И бабушка заковыляла вперёд меня в подъезд, позволяя мне стоять, дышать вечерней прохладой и охреневать во весь мозг. Многого я не понял, но то, что понял пугал куда сильнее. Она… ну ладно, суеверная бабуля, допустим. И шизанутый медик, перетрудившийся на смене. С клыками? Ну мало ли идиотов. И в подъезд сам зайти не может, угу. Без провожатого, что его пригласит. И чертополох в двери… Да не, ну бред, бред же!
Всё, сегодня больше не пью, хоть и протрезвел от всей этой фигни.
Вернувшись в квартиру Михаила Николаевича я нашёл дверь незапертой, а хозяина на прежнем месте. Михаил Николаевич чуть приплясывал на табурете, жадно поглядывая на бутылку, что я принёс. А я не дурак, я принёс две. Сугубо компенсировать, без цели поглотить хоть что-то из этого самостоятельно! Я выпил достаточно, моя нервная система стабилизировалась. Её попытались уронить, но устояла же, значит порядок, хватит. Угощу старика, посижу за компанию немного и пойду домой, к жене.
Дед не стал размениваться на мелочи и, едва приметив вторую бутылку, ловко выставил на стол гранёный стакан. Отточенным движением он сорвал крышку, наполнил стакан на треть, залил в себя, повторил.
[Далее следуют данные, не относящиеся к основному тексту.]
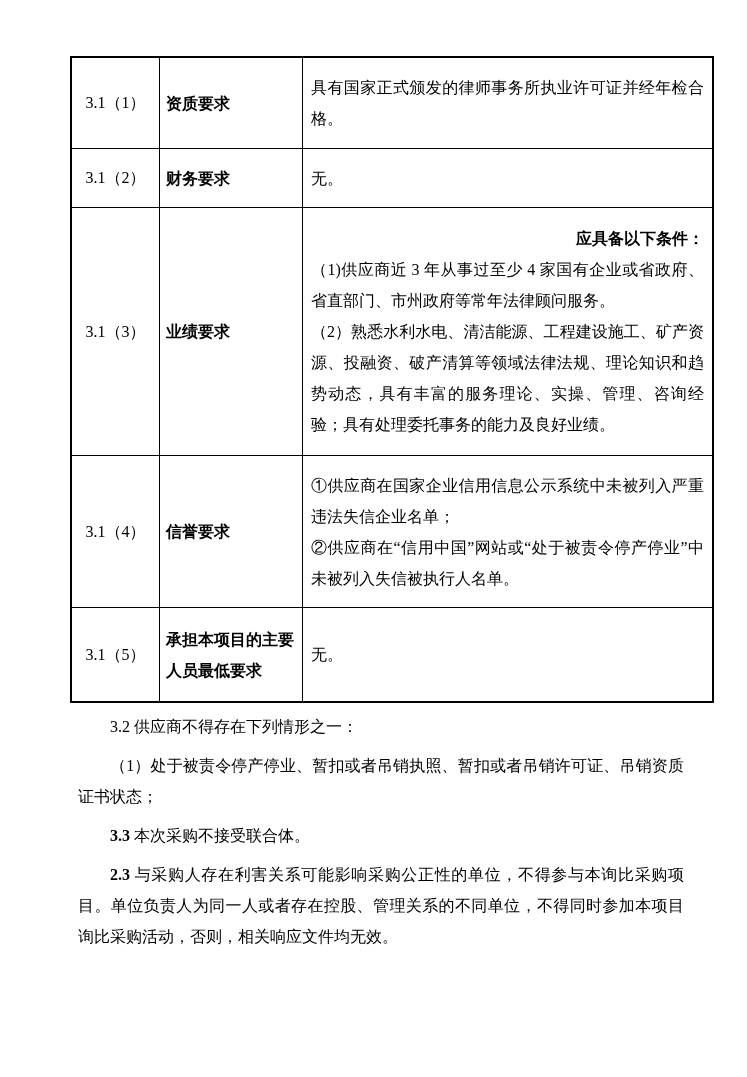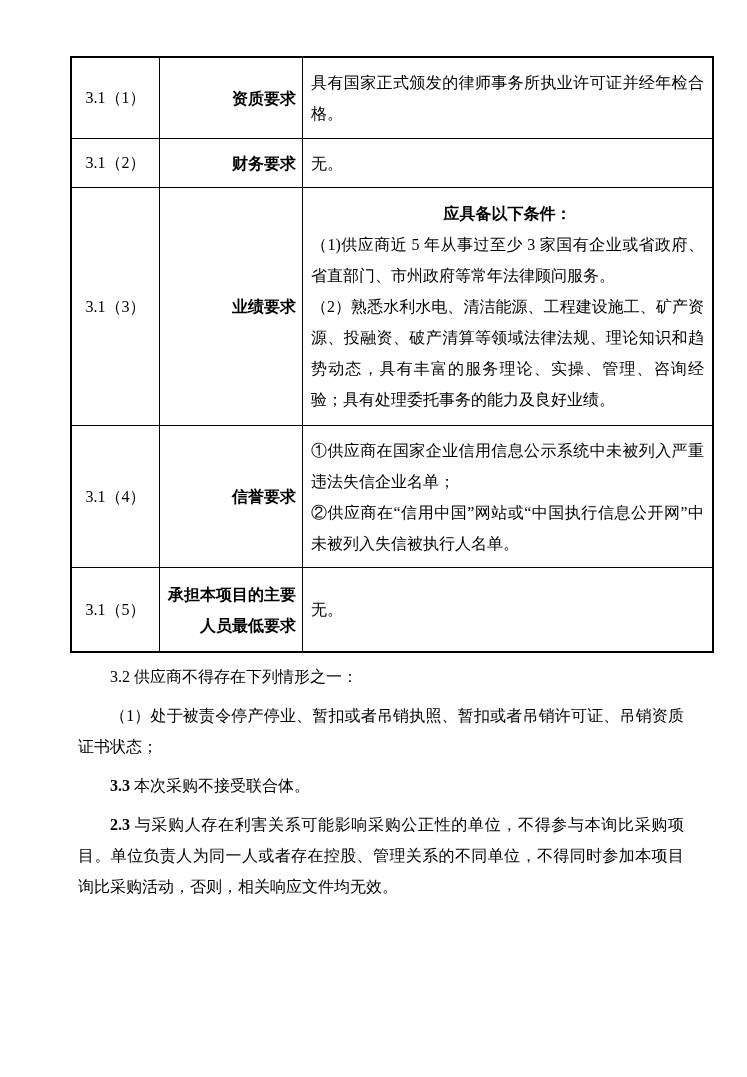--- a/index.html
+++ b/index.html
@@ -35,7 +35,7 @@
     margin-left: 14px;
   }
   td.c1 { width: 83px; text-align: center; line-height: 22px; padding: 2px; }
-  td.c2 { width: 130px; text-align: right; font-weight: bold; line-height: 31px; padding: 0 6px; }
+  td.c2 { width: 130px; text-align: left; font-weight: bold; line-height: 31px; padding: 10px 6px; }
   td.c3 { width: 393px; padding: 5px 8px; }
   td.c3 p {
     margin: 0;

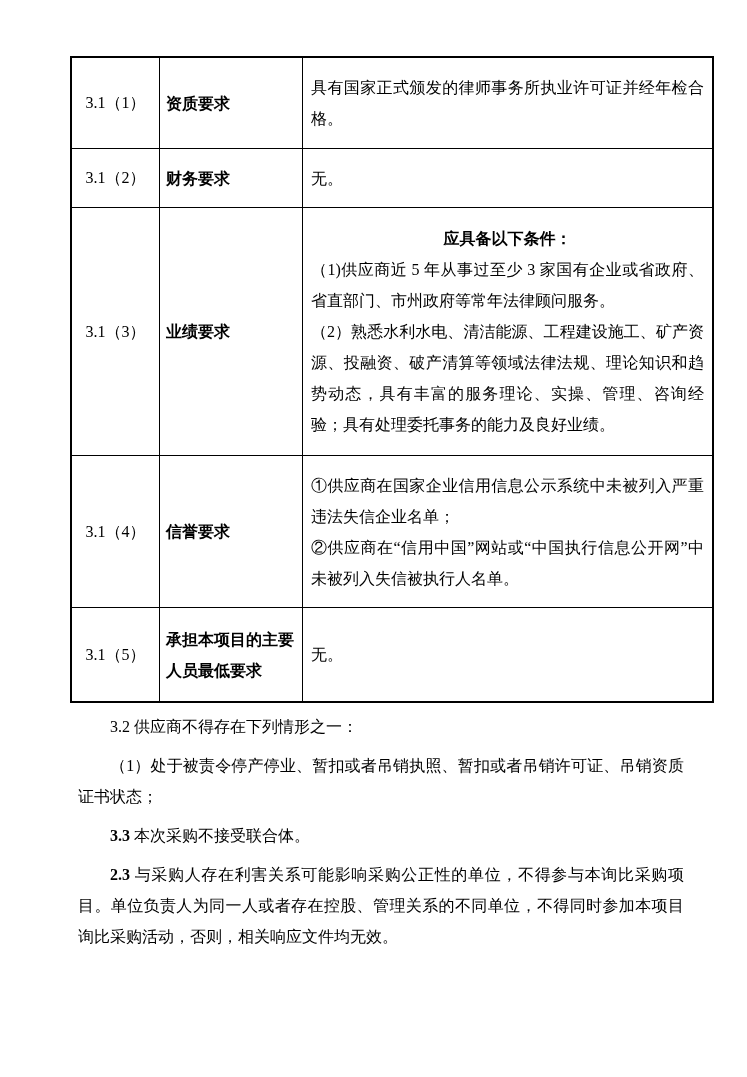--- a/index.html
+++ b/index.html
@@ -43,7 +43,7 @@
     text-align: justify;
     word-break: break-all;
   }
-  td.c3 p.ctitle { font-weight: bold; text-align: center; }
+  td.c3 p.ctitle { font-weight: bold; text-align: right; }
   .row-h1 td { height: 70px; }
   .row-h2 td { height: 38px; }
   .row-h3 td { height: 227px; }

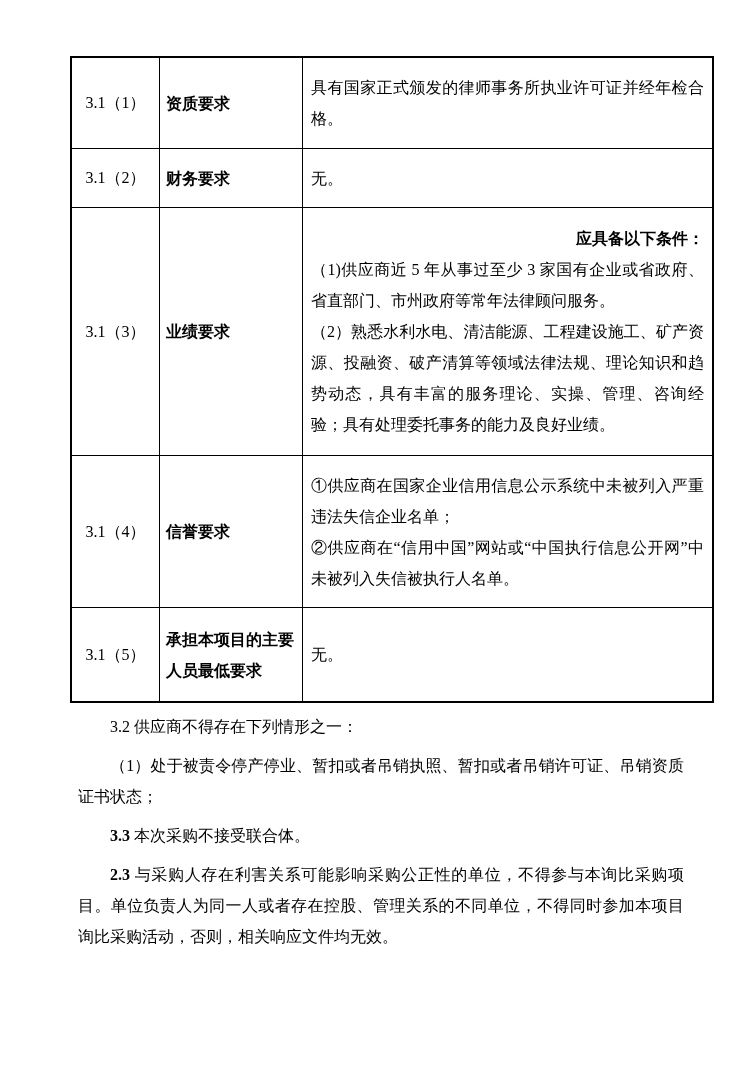--- a/index.html
+++ b/index.html
@@ -85,7 +85,7 @@
       <td class="c2">业绩要求</td>
       <td class="c3">
         <p class="ctitle">应具备以下条件：</p>
-        <p>（1)供应商近 5 年从事过至少 3 家国有企业或省政府、省直部门、市州政府等常年法律顾问服务。</p>
+        <p>（1)供应商近 3 年从事过至少 4 家国有企业或省政府、省直部门、市州政府等常年法律顾问服务。</p>
         <p>（2）熟悉水利水电、清洁能源、工程建设施工、矿产资源、投融资、破产清算等领域法律法规、理论知识和趋势动态，具有丰富的服务理论、实操、管理、咨询经验；具有处理委托事务的能力及良好业绩。</p>
       </td>
     </tr>

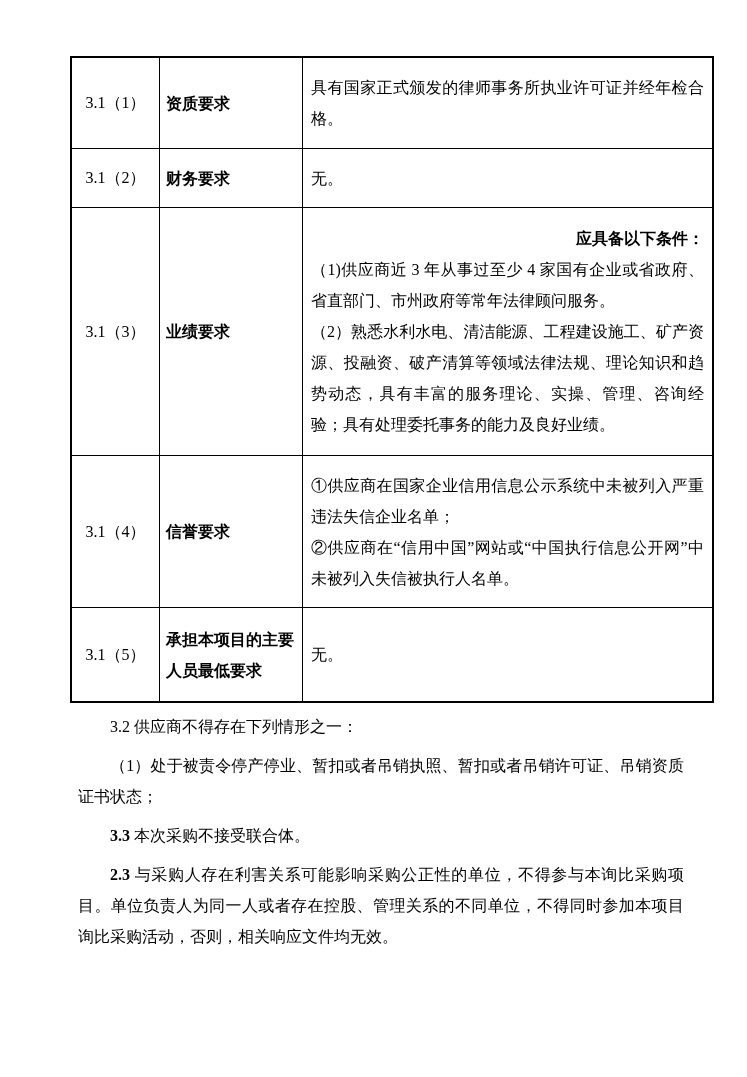--- a/index.html
+++ b/index.html
@@ -94,7 +94,7 @@
       <td class="c2">信誉要求</td>
       <td class="c3">
         <p>①供应商在国家企业信用信息公示系统中未被列入严重违法失信企业名单；</p>
-        <p>②供应商在“信用中国”网站或“中国执行信息公开网”中未被列入失信被执行人名单。</p>
+        <p>②供应商在“信用中国”网站或“处于被责令停产停业”中未被列入失信被执行人名单。</p>
       </td>
     </tr>
     <tr class="row-h5">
Быстро влив в себя полбутылки пока я просто садился на стул, он вновь вернулся к рюмке — наполнил её до краёв, «с горкой», и оставил на столе.
– Так что же, Борька, о чём вы с ним беседовали?
– С ним? – не понял я.
– А, да… со мной, да-да. О чём мы беседовали, Борь?
Он медленно, силясь не расплескать ни капли, поднял рюмку и принялся маааленькими глоточками отхлёбывать с поверхности. Сделав буквально два микроглотка он вернул рюмку на прежнее место и выжидательно посмотрел на меня.
– Да обо всём, и при том ни о чём, на самом деле. Обычная застольная беседа.
– Ну да, он любитель воду лить.
– Кто?
– Не важно, Борь. А скажи, он не… я. Я не говорил ли, не вспомнил ли, куда кость задевал?
– Кого??
– Ну кость, резиновая такая, яркая.
– Нет, не говорил. Погоди, яркая? Салатовая что ли? Мы в квартиру когда заходили, ты в прихожей на полку что-то салатовое пихал, – я сам не заметил, как перешёл в разговоре на «ты», а когда заметил было уже поздно что-то менять.
– Точно! – радостно подскочил Михаил Николаевич, встал с табурета и замер.
Чуть постояв и о чём-то с секунду подумав, он взял рюмочку и снова отхлебнул маленький глоточек с самой поверхности, словно это не водка, а горячий чай. Подумал ещё малость, что-то прикинул, шевеля губами, кивнул, и сделал ещё пару глоточков, столь же маленьких — едва язык смочить. Только после этого он вернул рюмку на стол (всё ещё полную, по сути) и направился в коридор.
Оттуда донеслись звуки поиска: шуршание бумаг, тряпок, что-то с грохотом упало на пол, мужик выругался в след упавшему предмету — всё как всегда. Это продлилось не долго, не больше полуминуты. И Михаил Николаевич тут же вернулся, довольный и широко улыбающийся.
Сев на прежнее место, он вновь повторил ритуал с отхлёбыванием водки, от которого я невольно скривился, а потом подмигнул мне и, донельзя довольный, резюмировал:
– Не забыл, чертяка!
С этими словами он жестом фокусника вытянул из-за спины искомый предмет: яркую, кислотно-салатовую резиновую кость, игрушку для собак.
…и принялся её с наслаждением грызть, аж даже щурясь и блаженно закатывая глаза от удовольствия.